→ **Task details**:
Lines from the one with "text: 220 ->" up to and including the one with "text: Certified ->" are to be copied exactly from the records below, without their pictures.

→ **Stored data**:

━━━━━━━━

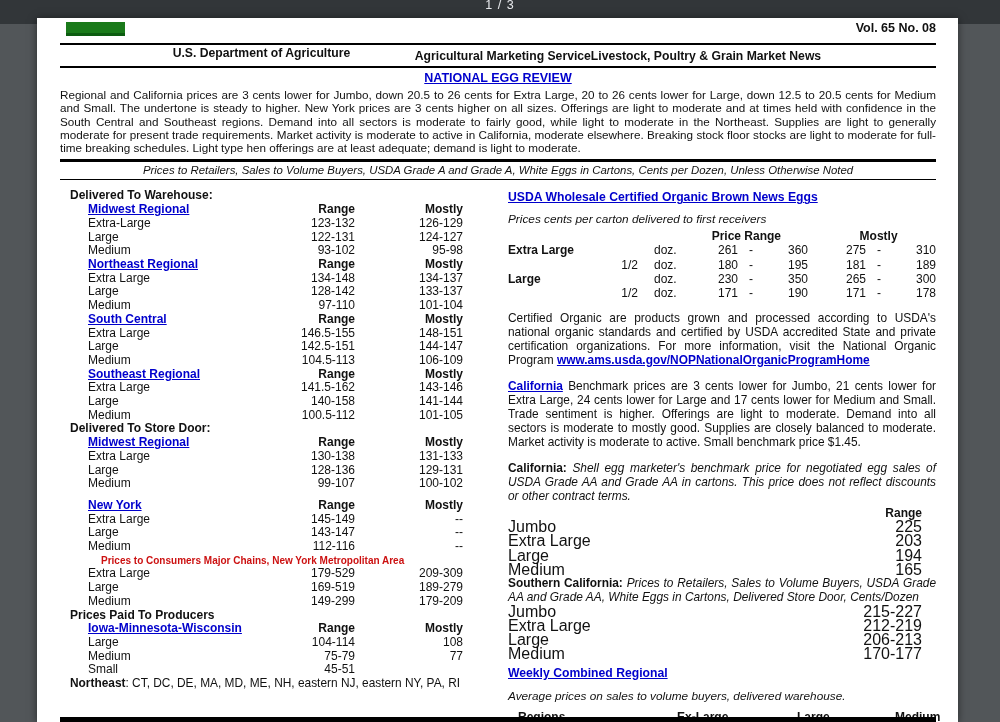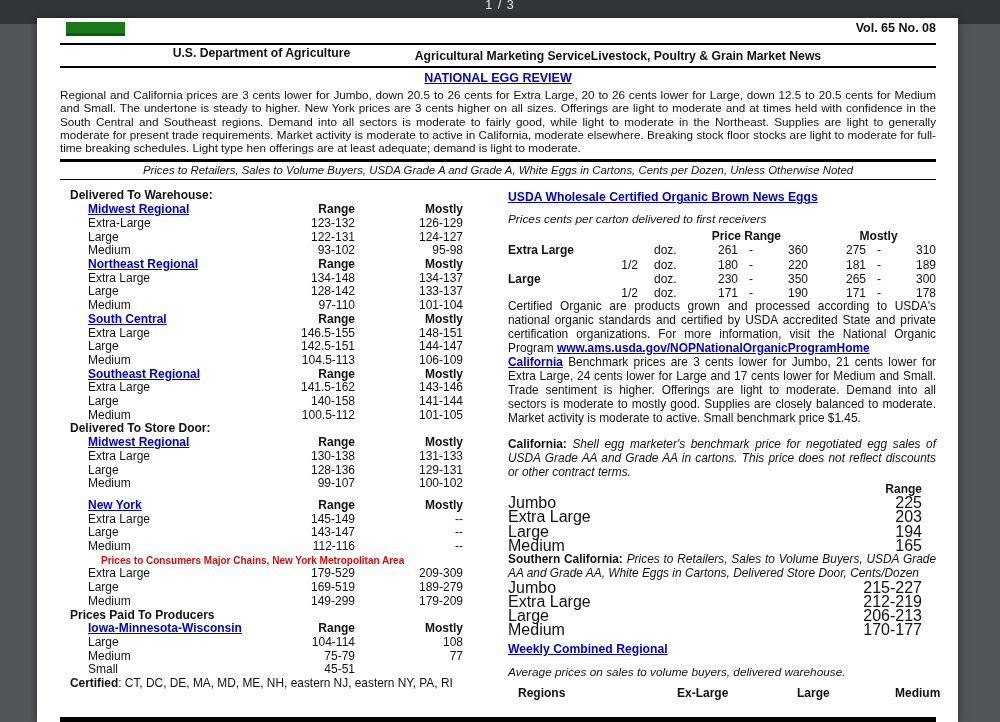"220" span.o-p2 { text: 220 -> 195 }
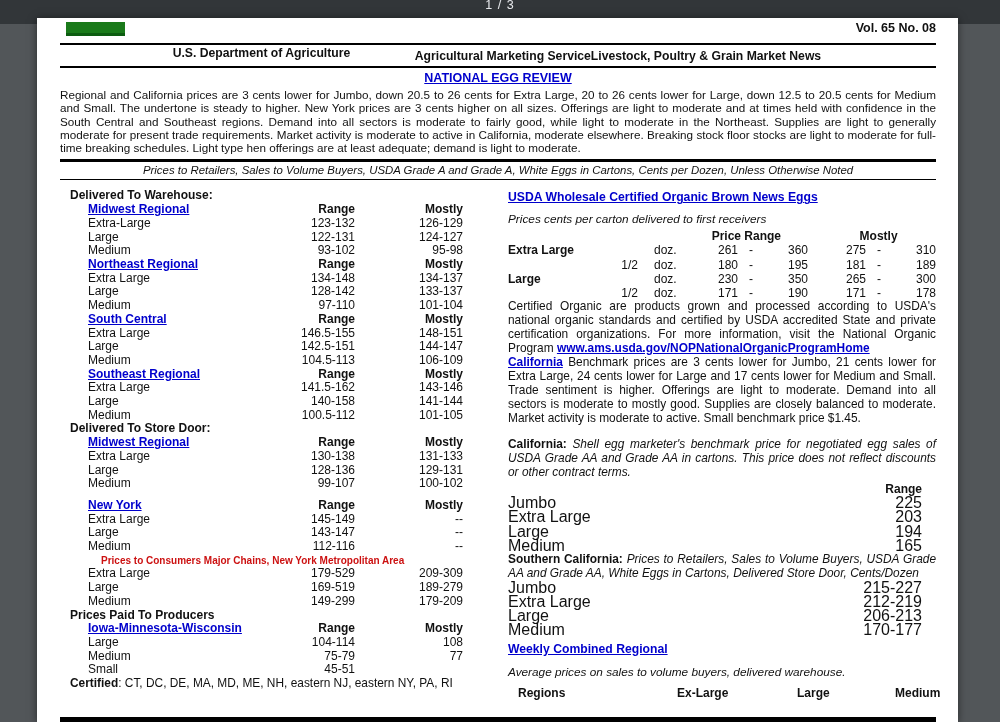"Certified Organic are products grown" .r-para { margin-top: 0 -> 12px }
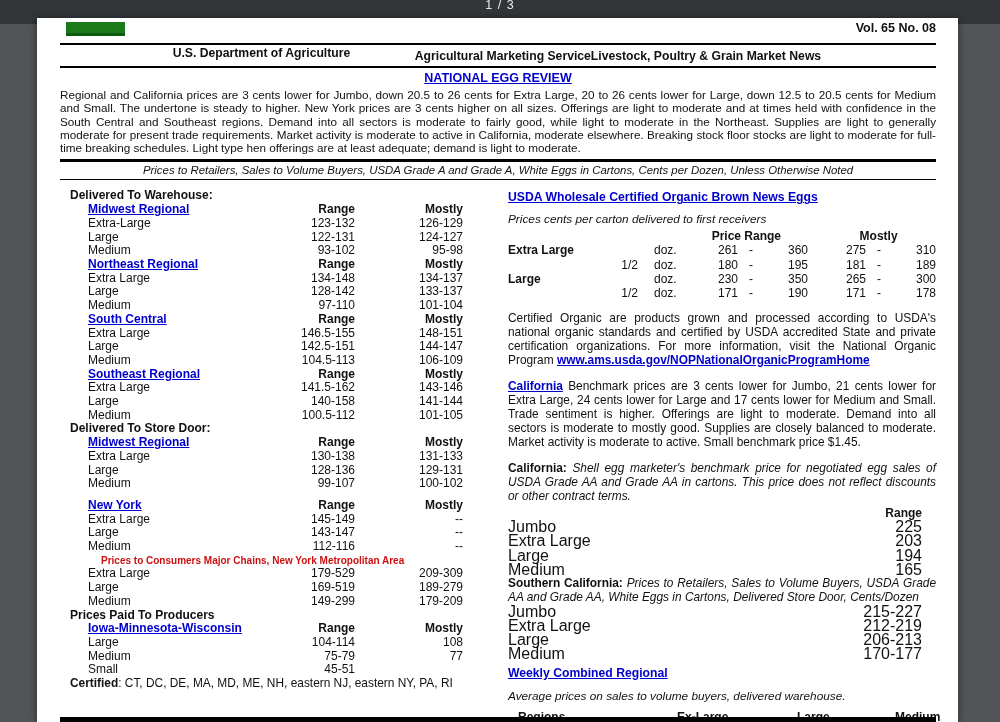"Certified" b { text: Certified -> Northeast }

━━━━━━━━

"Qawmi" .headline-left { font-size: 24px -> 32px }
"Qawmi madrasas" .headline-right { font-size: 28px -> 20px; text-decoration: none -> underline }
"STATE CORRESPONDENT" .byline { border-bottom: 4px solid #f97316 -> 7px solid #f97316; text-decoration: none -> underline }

━━━━━━━━

→ **Final answer**:
"220" span.o-p2 { text: 220 -> 195 }
"Certified Organic are products grown" .r-para { margin-top: 0 -> 12px }
"Certified" b { text: Certified -> Northeast }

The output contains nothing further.